[OÖ. Zentralraum] ÖV-Planungen und Ausbaumaßnahmen im OÖ. Zentralraum

  • Heißt das, auf der Neubaustrecke kommen 750 V DC zum Einsatz? Kann ich mir kaum denken, wie passt das mit der Mühlkreisbahn zusammen. Wäre es nicht besser, von Anfang an auf Standards statt Sonderlösungen zu setzen? Welche Vorteile hätte die LILO-Spannung?


    Was passt da nicht mit der Mühlkreisbahn zusammen?

    Wenn überhaupt wird da die Regiotram Elektrifizierung kommen, also passen die 750 V DC.

    Und sollte doch noch das Mittelmeer zufrieren und eine Elektrifizierung nach ÖBB Normen kommen, dann können die Fahrzeuge dort auch fahren.

    Dass man als Straßenbahn in Linz fahren kann?

    Wie soll das gehen auf den 900 mm der Straßenbahn Linz?

  • Es geht nicht darum, im Straßenbahnnetz zu fahren, sondern nach den Regeln einer Straßenbahn, was man ja anscheinend auf einem Teilstück vorhat.

    Mit freundlichen Grüßen

    *Möwengeräusche*

  • Was passt da nicht mit der Mühlkreisbahn zusammen?

    Wenn überhaupt wird da die Regiotram Elektrifizierung kommen, also passen die 750 V DC.

    Die Mühlkreisbahn teilt sich bei einen Abschnitt der neuen Stadtbahnstrecke mit der Pregartenbahn.

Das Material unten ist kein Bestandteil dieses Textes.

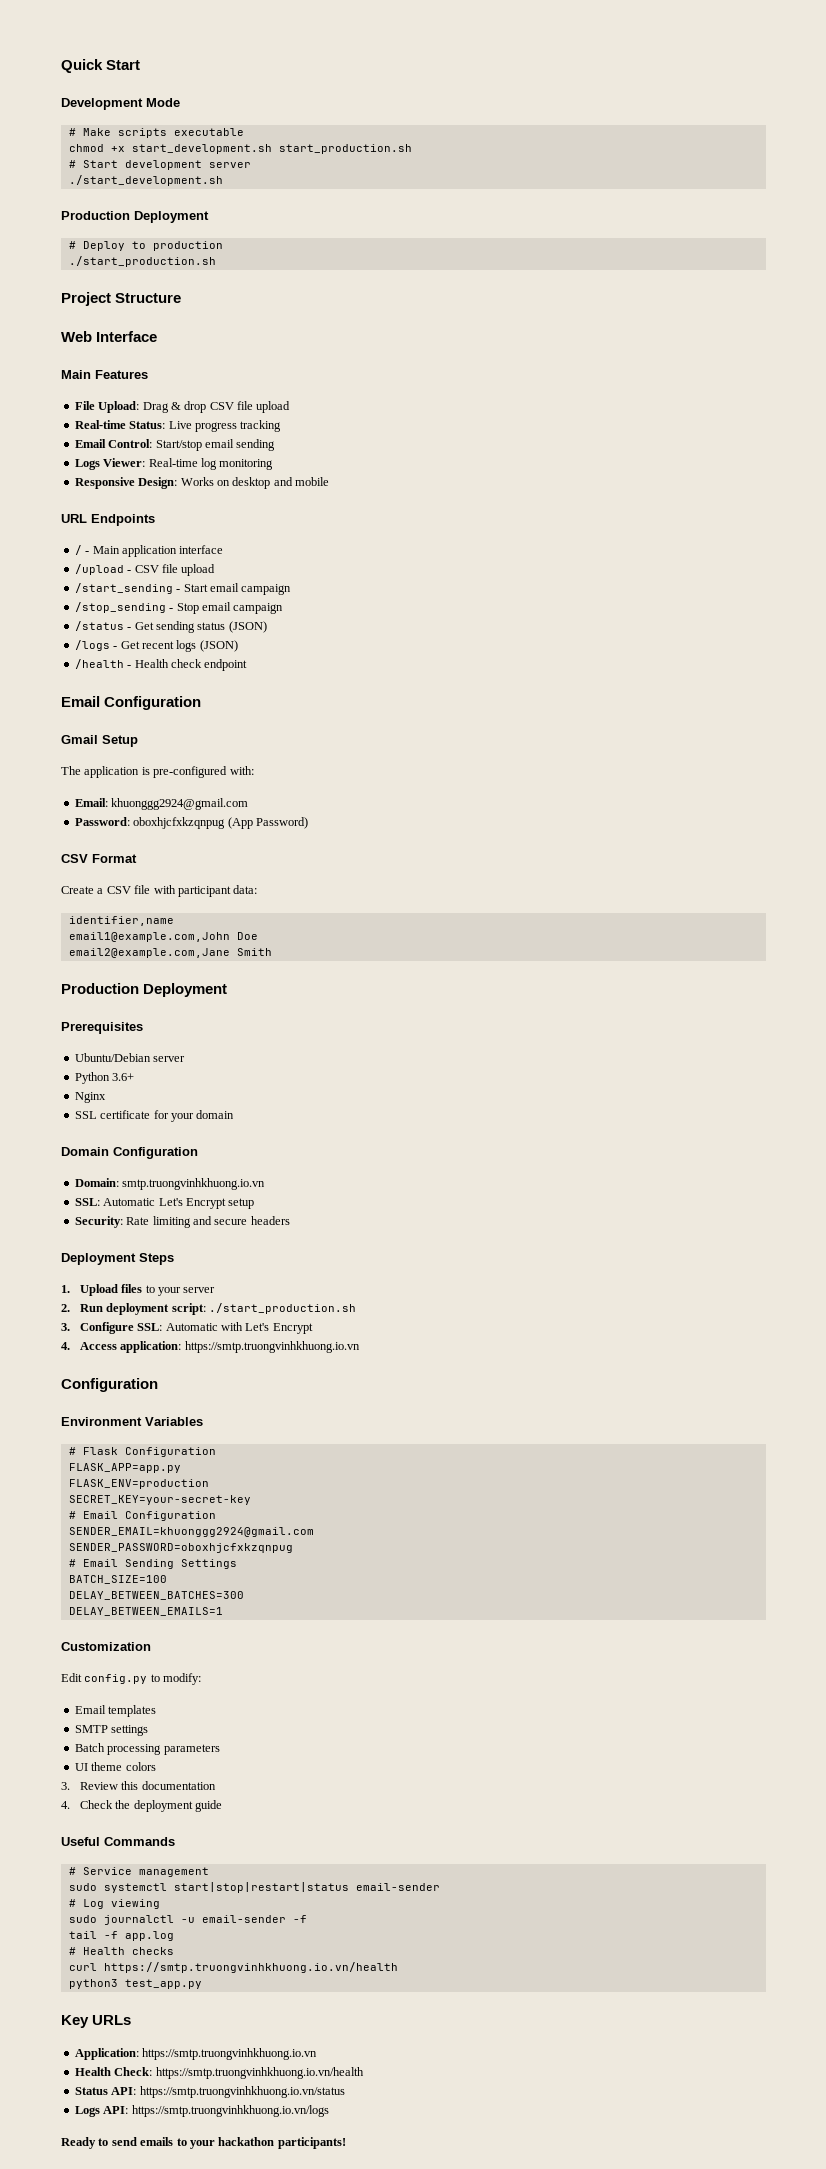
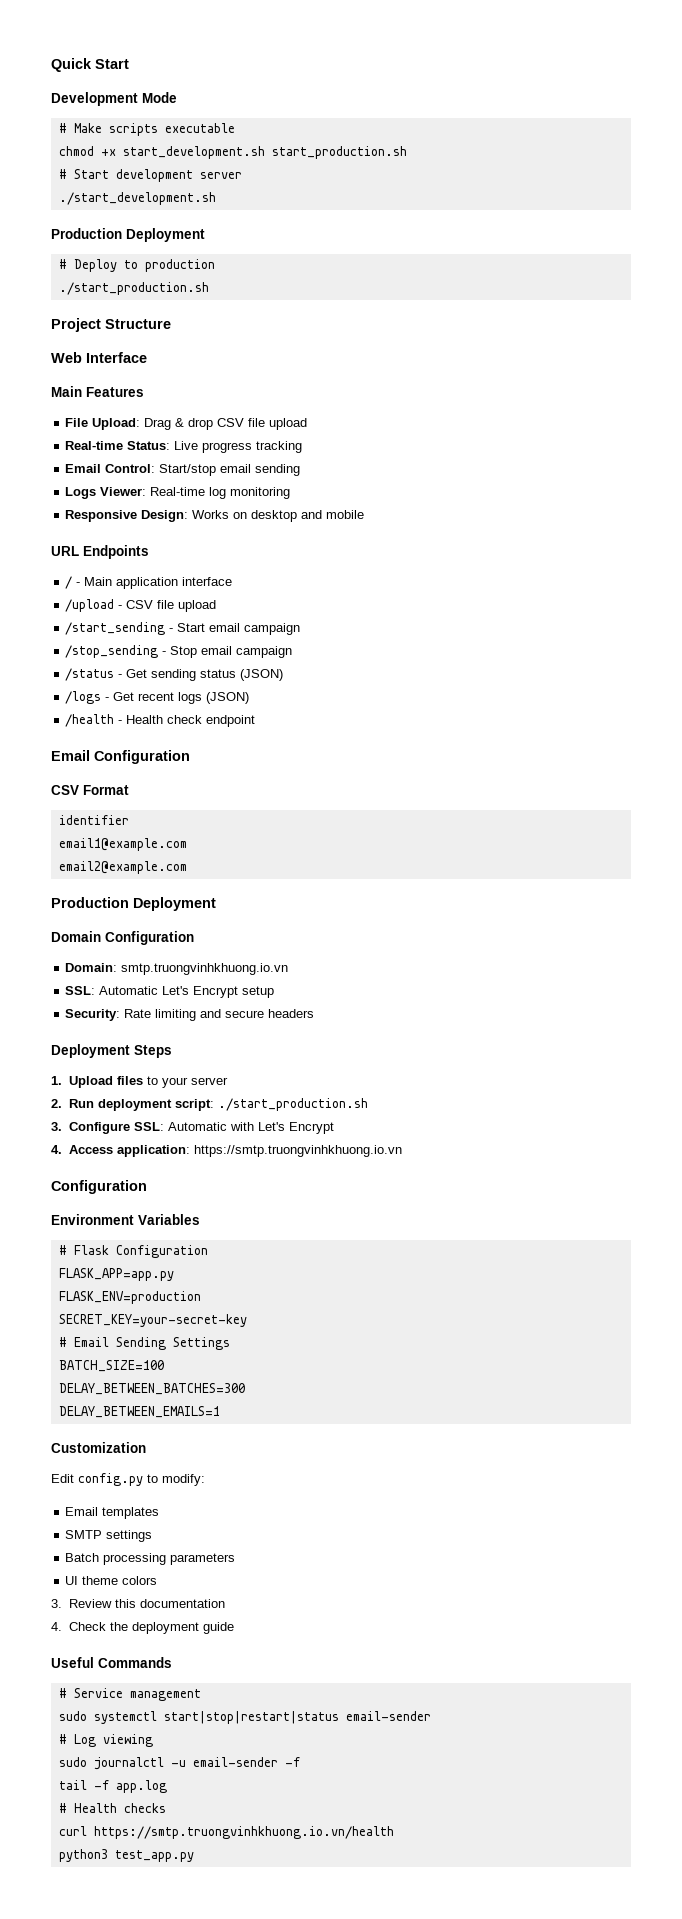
- Gmail Setup
- The application is pre-configured with:
- Email: khuonggg2924@gmail.com
- Password: oboxhjcfxkzqnpug (App Password)
  CSV Format
- Create a CSV file with participant data:
- identifier,name
- email1@example.com,John Doe
- email2@example.com,Jane Smith
+ identifier
+ email1@example.com
+ email2@example.com
  Production Deployment
- Prerequisites
- Ubuntu/Debian server
- Python 3.6+
- Nginx
- SSL certificate for your domain
- # Email Configuration
- SENDER_EMAIL=khuonggg2924@gmail.com
- SENDER_PASSWORD=oboxhjcfxkzqnpug
- Key URLs
- Application: https://smtp.truongvinhkhuong.io.vn
- Health Check: https://smtp.truongvinhkhuong.io.vn/health
- Status API: https://smtp.truongvinhkhuong.io.vn/status
- Logs API: https://smtp.truongvinhkhuong.io.vn/logs
- Ready to send emails to your hackathon participants!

Fahren die Mühlkreisbahn-Garnituren im Stadtgebiet also künftig auch mit 750 V?

  • Anzunehmen, dass die Linzer Regionalstadtbahn, sprich die gemeinsame Strecke von zukünftiger Mühlkreisban und Pregartenbahn im Stadtgebiet eher als Straßenbahn (mit 750v= Fahrdrahtspannung) angelegt wird. Vor allem, wenn man die geplante Strecke durch das Frankhviertel betrachtet, wie es Open Railwaymap derzeit darstellt:

    Die hellgrün - hellgrau strichlierte Linie zeigt doch einen sehr kurvigen Verlauf, der annehmen lässt, dass die Gleise wohl aus Kostengründen möglichst an der Oberfläche entlang von Straßen verlaufen sollen. Also eher eine Straßenbahn ähnlich dem Beispiel der Badner Bahn. Ganz ähnlich dürfte auch der Verlauf in Urfahr sein. Dort allerdings sind wohl Gleise der Linzer Straßenbahn zu queren.

  • Na gerade die hellgrau-hellgrüne Fläche wird schon im Tunnel verlaufen.

    Mit freundlichen Grüßen

    *Möwengeräusche*

  • Das heißt, man will ähnlich wie beim S-Link das Schlitzwandverfahren anwenden. Keine Bohrmaschine, die einen weniger gewundenen Tunnelverlauf und resultierend höhere Geschwindigkeiten ermöglichen würde?

  • Klar. Aber ginge sich das nicht aus, gerechnet ab Linz Hbf bis zum geplanten Tunneleingang?

    Mir kommt das so vor, wie die ersten Anfänge der Wiener Unterpflasterstraßenbahn, die teilweise als U-Bahn weiter gebaut werden sollte (und nur entlang der Zweierlinie als U-Bahn umgebaut wurde). Die kurze Straßenbahn-Untergrundstrecke in der Wiedner Hauptstraße war ja zuerst auch gedacht, bis Karlsplatz und weiter verlängert zu werden. Dafür musste unter anderem die Rauchfangkehrerkirche in Straßenmitte geopfert werden. Bis dann die U1 anders geplant wurde.

    Aber ich will nicht von Linz und seiner Regionalstadtbahn ablenken. Ich meine nur, eine bessere Streckenplanung sieht anders aus.

    Wie hat man denn die Autobahn A7 durch das Linzer Stadtgebiet geplant und gebaut? Mussten da nicht auch Gebäude weichen, um enge Kurvenradien zu vermeiden?